A computer program can use multiple categories of data storage during execution. Two such data storage categories include a call stack and a heap. The call stack is typically an area of memory used to store runtime data for methods, such as local variables, method return addresses, intermediate results, etc. The lifetime of data in a call stack is limited by the lifetime of the method with which the data is associated. Alternatively, a heap includes an area of memory reserved for data that is created at runtime, wherein the lifetime of data in a heap typically is not determined by the lifetime of a particular method. In some approaches, however, a heap may also contain data normally put on the stack.
During execution, a program may no longer need data that has been allocated in the heap. Therefore, a method is required to reclaim the unneeded memory space from the heap. One method involves explicit program instructions to “free” the unneeded heap memory.
Another method is called “garbage collection.” Garbage collection generally involves reclaiming the heap memory that is no longer being used by the program. During garbage collection, live pointer information is typically identified using one or more garbage collection tables. “Live pointer information” refers to descriptors of memory locations in the call stack and registers that contain pointers to heap-allocated data. The garbage collector uses such tables to traverse the call stack and find memory locations that contain live pointers. The garbage collector can then follow the live pointers into the heap and scan for additional live pointers. However, in existing approaches, garbage collection tables are often large relative to the executable code size, thereby requiring substantial system resources.

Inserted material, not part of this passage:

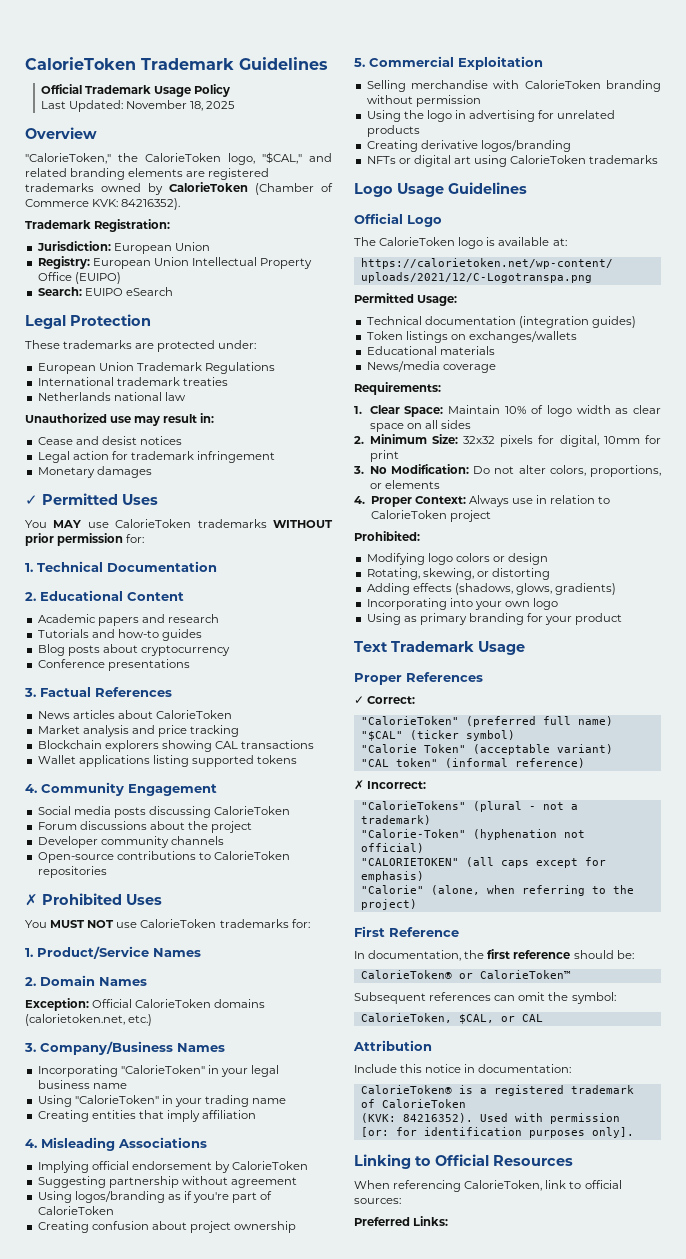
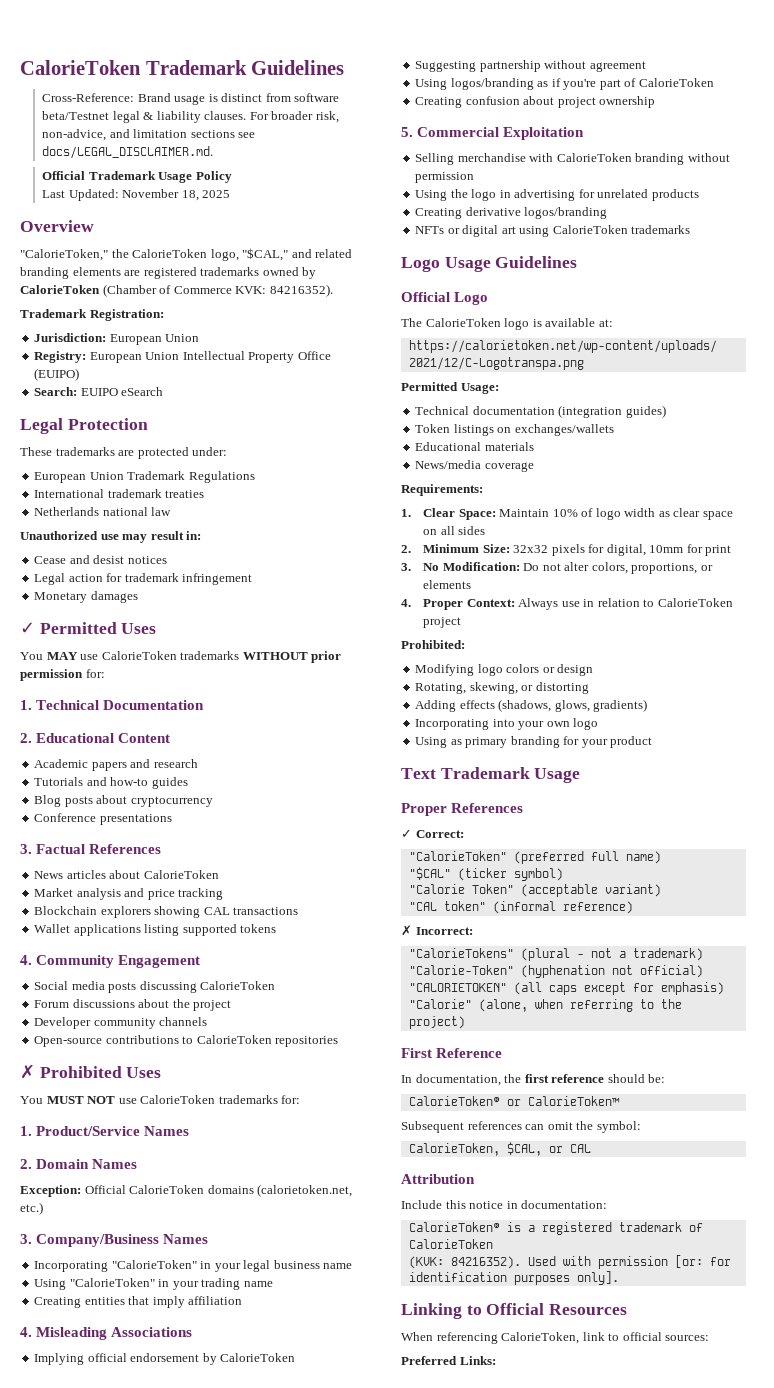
+ Cross-Reference: Brand usage is distinct from software beta/Testnet legal & liability clauses. For broader risk, non-advice, and limitation sections see docs/LEGAL_DISCLAIMER.md.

Multiple call sites often share common live pointer information, which is stored in data structures called “descriptors”. That is, multiple call sites tend to have pointers into the heap at the same stack locations and in the same registers. Existing garbage collection techniques merely duplicate the shared live pointer information for each call site in a monolithic live pointer information table. This duplication contributes to the large size of prior art garbage collection tables. In at least one alternative existing approach, live pointer information of “adjacent” call sites is combined into a single descriptor, thereby reducing the size of the garbage collection table. (“Adjacent” is used in the context to refer to the relative position of call sites in memory.) However, undesirable duplications of live pointer information (e.g., for non-adjacent call sites that share common descriptors) still exist with these methods.